Richard Condon, romancista político
Richard Condon (nasceu em 18 de março de 1915, em Manhattan, Nova Iorque, Nova York – faleceu em 9 de abril de 1996, em Dallas, Texas), foi romancista e satirista político diabolicamente inventivo que escreveu “O Candidato da Manchúria”, “O Inverno Mata” e “A Honra de Prizzi”, entre outros livros.

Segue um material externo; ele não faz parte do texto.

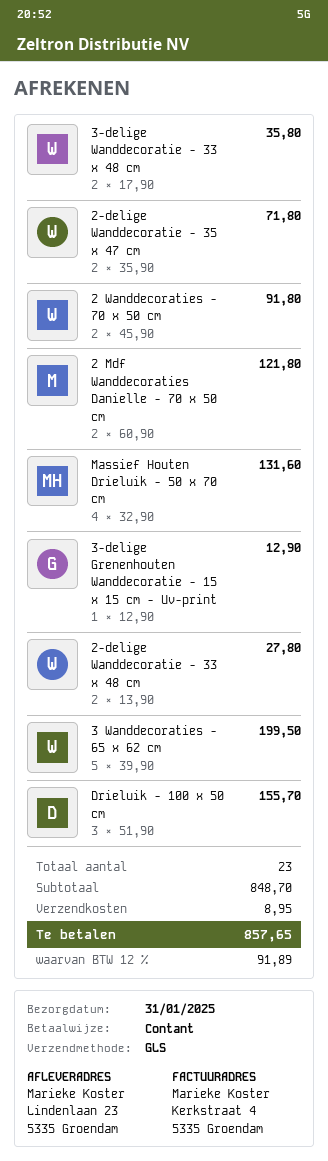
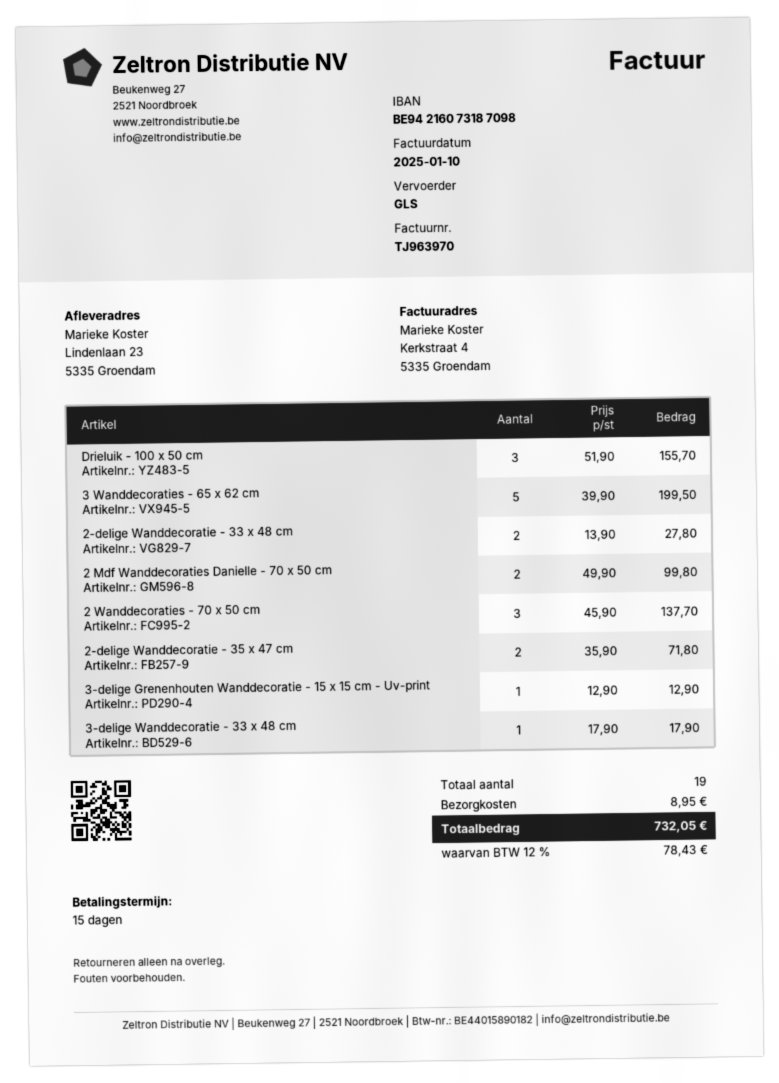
3-delige Wanddecoratie - 33 x 48 cm: 2 x 17.90 = 35.80 -> 1 x 17.90 = 17.90
2 Wanddecoraties - 70 x 50 cm: 2 x 45.90 = 91.80 -> 3 x 45.90 = 137.70
2 Mdf Wanddecoraties Danielle - 70 x 50 cm: 2 x 60.90 = 121.80 -> 2 x 49.90 = 99.80
Massief Houten Drieluik - 50 x 70 cm: 4 x 32.90 = 131.60 -> none
total quantity: 23 -> 19
tax: 12% = 91.89 -> 12% = 78.43
total: 857.65 -> 732.05

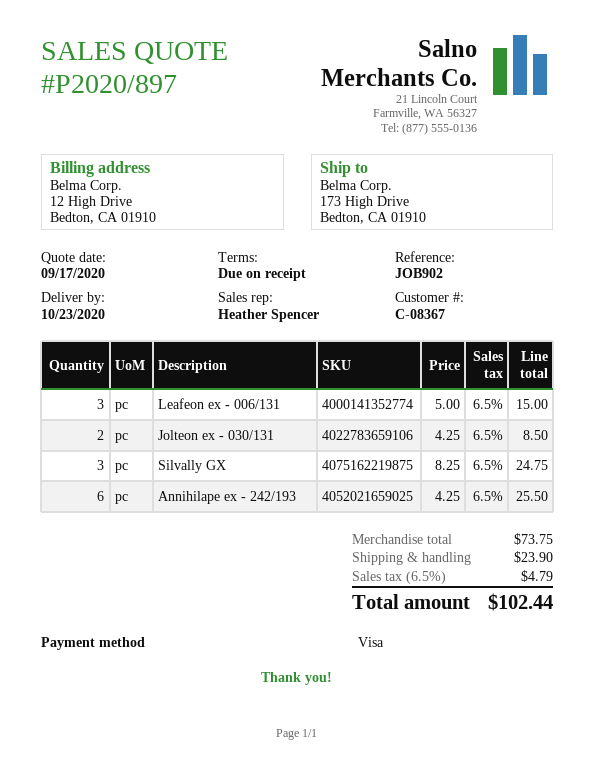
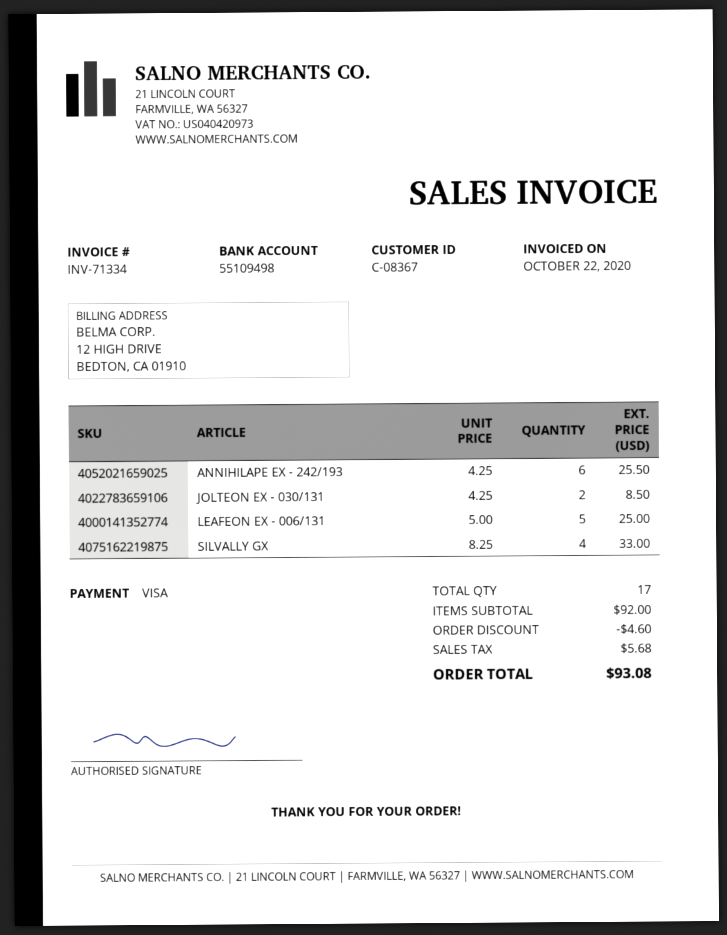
Leafeon ex - 006/131: 3 x 5.00 = 15.00 -> 5 x 5.00 = 25.00
Silvally GX: 3 x 8.25 = 24.75 -> 4 x 8.25 = 33.00
subtotal: 73.75 -> 92.00
discount: none -> 4.60
shipping: 23.90 -> none
tax: 4.79 -> 5.68
total: 102.44 -> 93.08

Romancista é uma palavra limitada demais para abranger o mundo do Sr. Condon. Ele também era um visionário, um mágico de humor negro, um estudioso da mitologia americana e um mestre em teorias da conspiração, como vividamente demonstrado em “O Candidato da Manchúria”. Esse romance, publicado em 1959, tornou-se posteriormente um clássico cult do cinema, dirigido por John Frankenheimer. Nesta história fascinante, Raymond Shaw, um prisioneiro de guerra americano (interpretado no filme por Laurence Harvey), sofre lavagem cerebral e se torna um agente comunista e assassino.

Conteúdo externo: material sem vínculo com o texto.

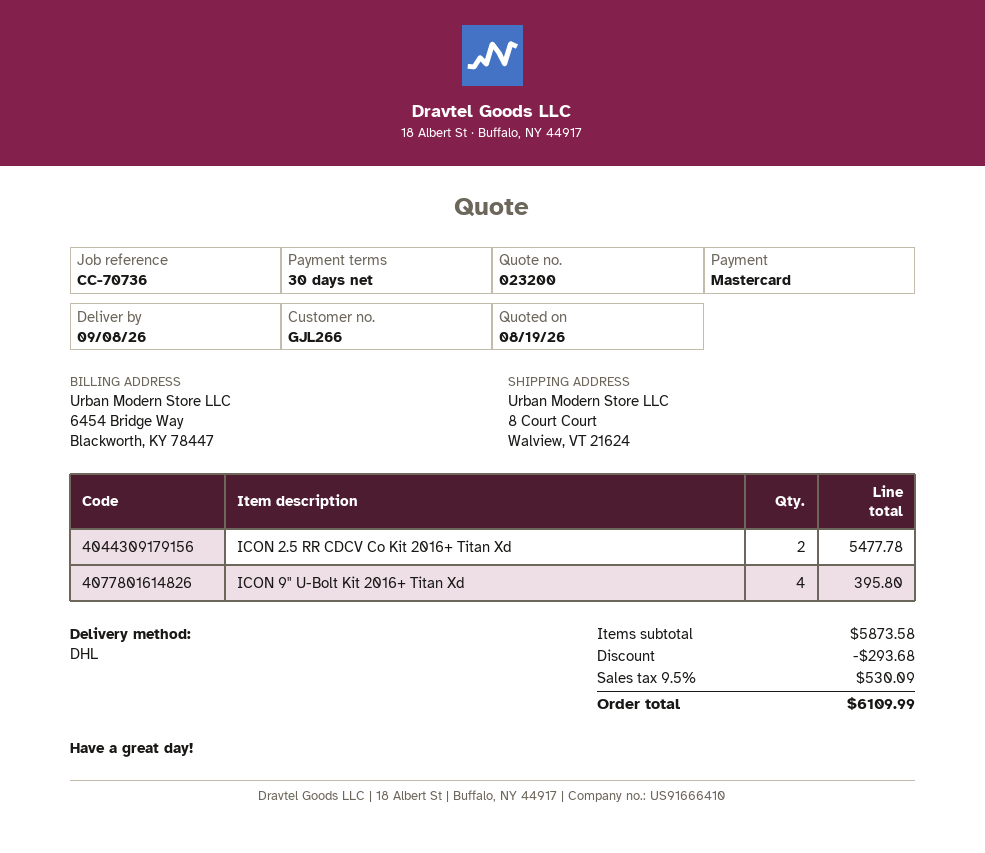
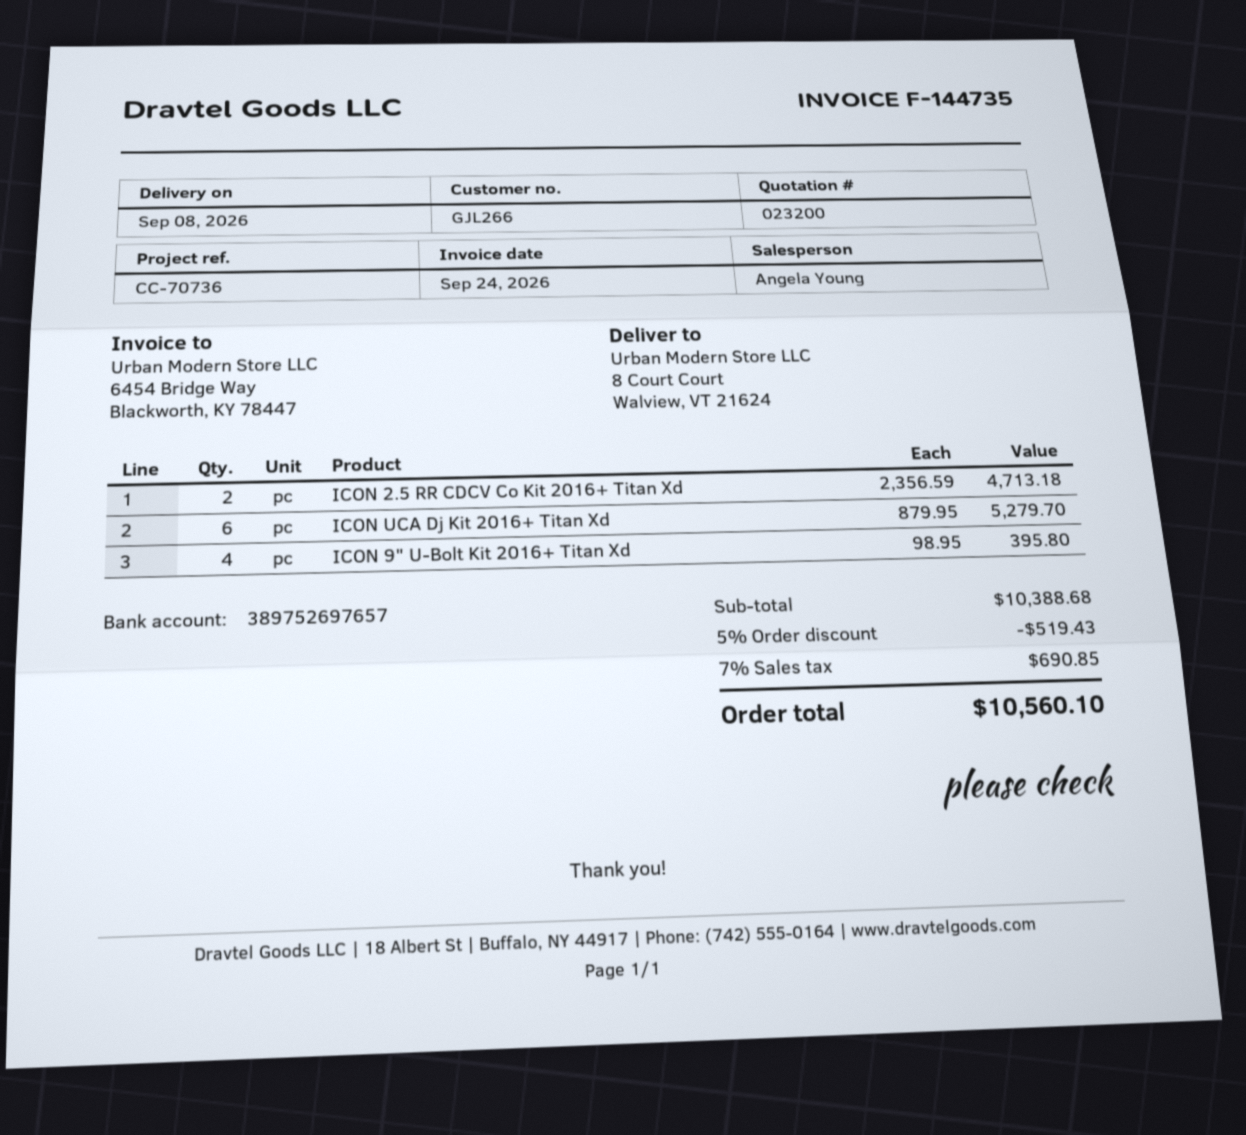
ICON 2.5 RR CDCV Co Kit 2016+ Titan Xd: 2 for 5477.78 -> 2 for 4713.18
ICON UCA Dj Kit 2016+ Titan Xd: none -> 6 for 5279.70
subtotal: 5873.58 -> 10388.68
discount: 293.68 -> 519.43
tax: 9.5% = 530.09 -> 7% = 690.85
total: 6109.99 -> 10560.10

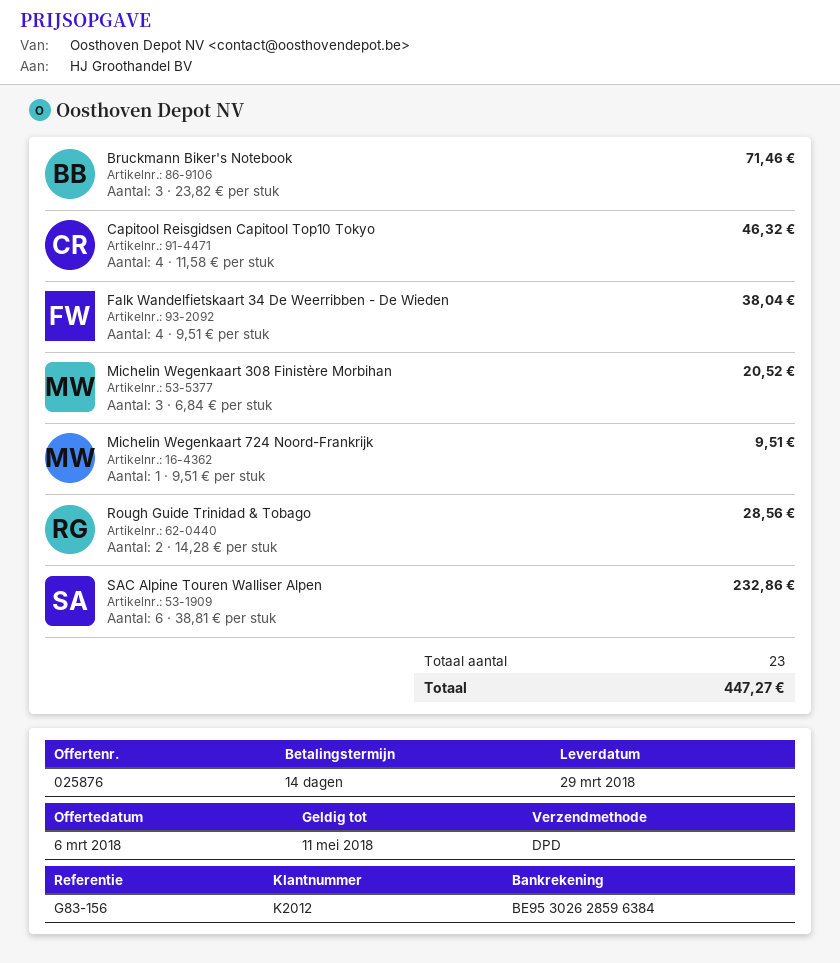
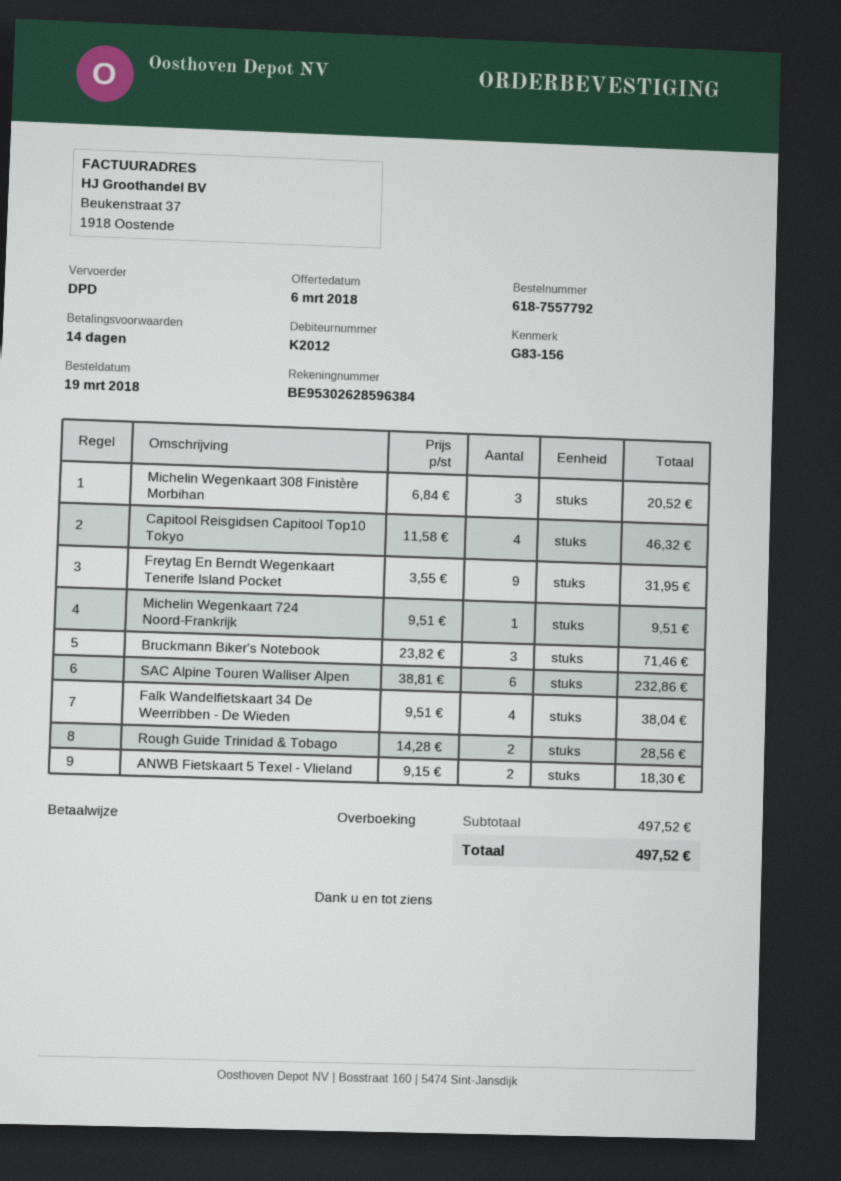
Freytag En Berndt Wegenkaart Tenerife Island Pocket: none -> 9 x 3.55 = 31.95
ANWB Fietskaart 5 Texel - Vlieland: none -> 2 x 9.15 = 18.30
total: 447.27 -> 497.52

Quando o filme de 1962 foi relançado em 1988, Janet Maslin escreveu no The New York Times que era “indiscutivelmente a mais arrepiante obra de paranoia da Guerra Fria já filmada, mas agora já desenvolveu uma espécie de inocência”.
O Sr. Condon foi um romancista popular que recebeu grande atenção da crítica, embora nem sempre recebesse críticas favoráveis. Sua resposta: “Sou um homem do mercado, além de artista”. E acrescentou: “Sou um penhorista de mitos”. Embora outros afirmassem que seus romances eram proféticos, ele admitia apenas que eles estavam “às vezes cerca de cinco minutos e meio à frente de seu tempo”.
Em “Winter Kills”, um presidente, evidentemente inspirado em John F. Kennedy, é assassinado em uma conspiração envolvendo a Agência Central de Inteligência (CIA) e o submundo. Obcecado por política, o Sr. Condon disse certa vez: “Todos os livros que escrevi tratam de abuso de poder. Tenho uma opinião muito forte sobre isso. Gostaria que as pessoas soubessem o quanto seus políticos as prejudicam.” Esse abuso pode ter ocorrido na vida contemporânea ou já no século XV, como em seu romance “Um Tremor Sobre Roma”.
Políticos como o senador Joseph R. McCarthy e o presidente Richard M. Nixon apareceram em vários disfarces em sua obra, com Nixon como Walter Slurrie em “A Morte de um Político”. Falando sobre política e thrillers políticos, o Sr. Condon disse certa vez: “São os vilões que fazem boa literatura, porque são os únicos na história que sabem o que querem”.
Richard Condon morreu em 9 de abril de 1996, no Hospital Presbiteriano de Dallas. Ele tinha 81 anos.